Please reproduce the records exactly, leaving out any pictures.

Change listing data
- Opening Delimiter -

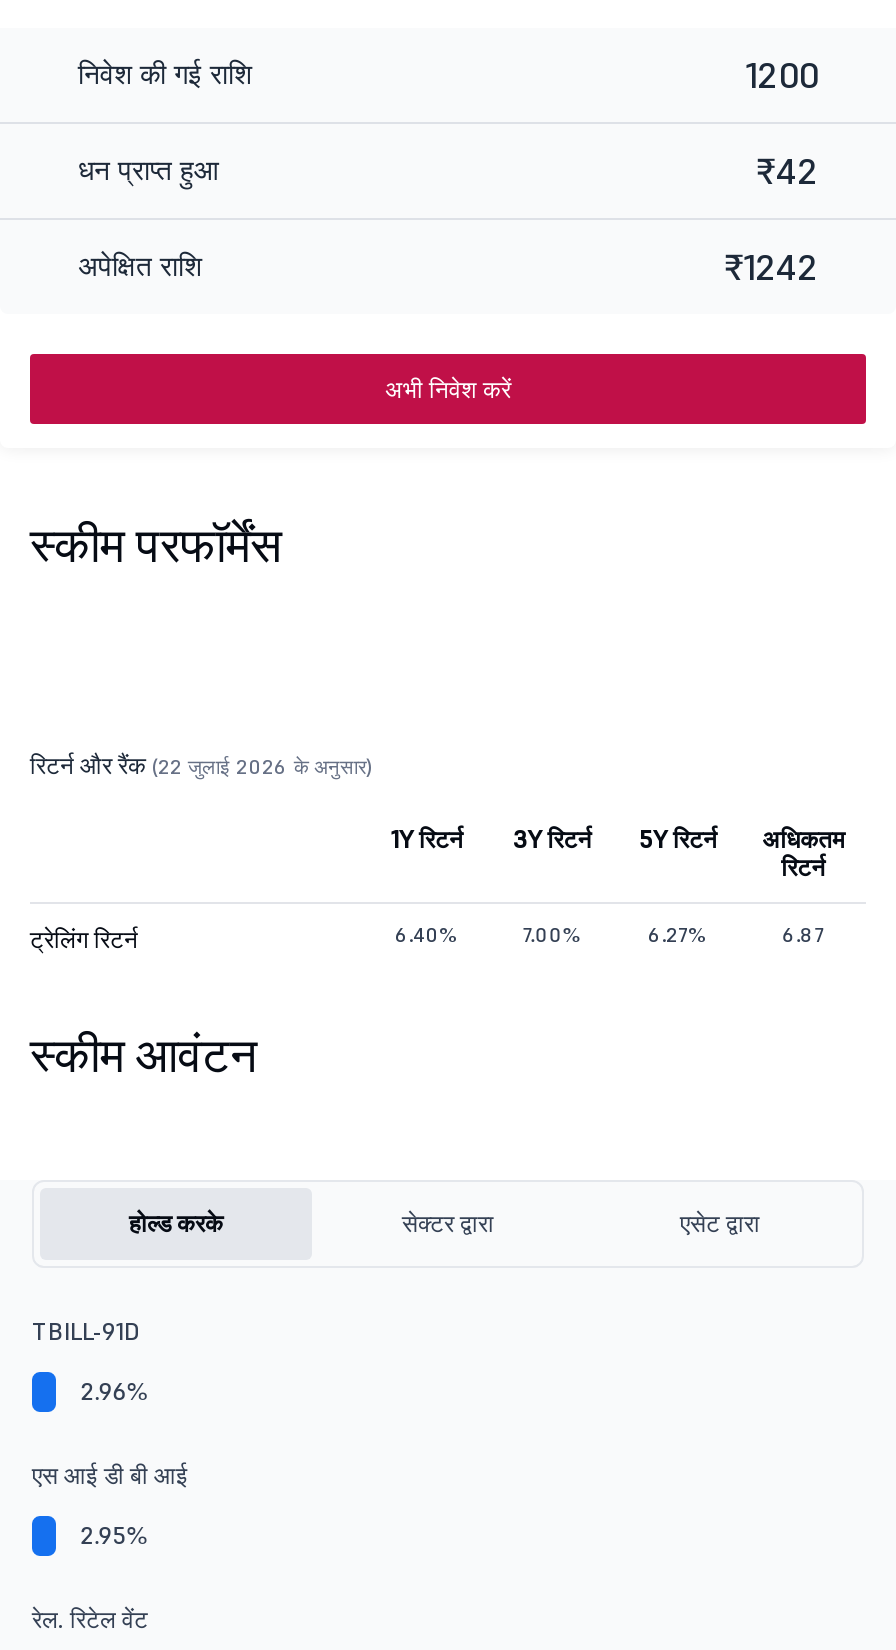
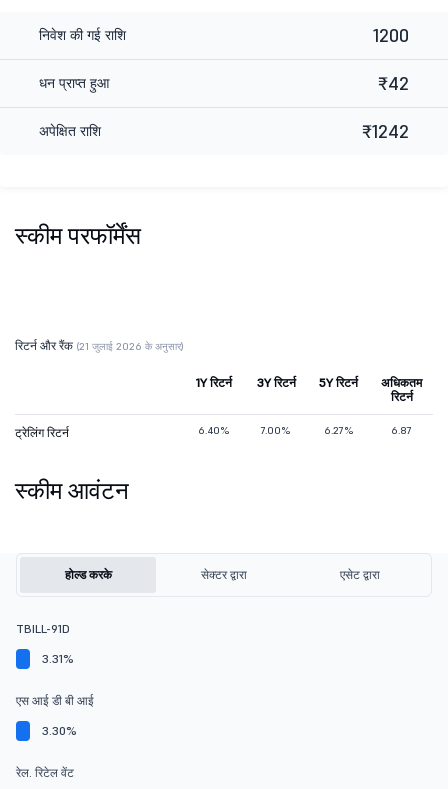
- अभी निवेश करें

- रिटर्न और रैंक (22 जुलाई 2026 के अनुसार)
+ रिटर्न और रैंक (21 जुलाई 2026 के अनुसार)

- 2.96%
+ 3.31%

- 2.95%
+ 3.30%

- Closing Delimiter -

• **Solved exercise**
- अभी निवेश करें

- रिटर्न और रैंक (22 जुलाई 2026 के अनुसार)
+ रिटर्न और रैंक (21 जुलाई 2026 के अनुसार)

- 2.96%
+ 3.31%

- 2.95%
+ 3.30%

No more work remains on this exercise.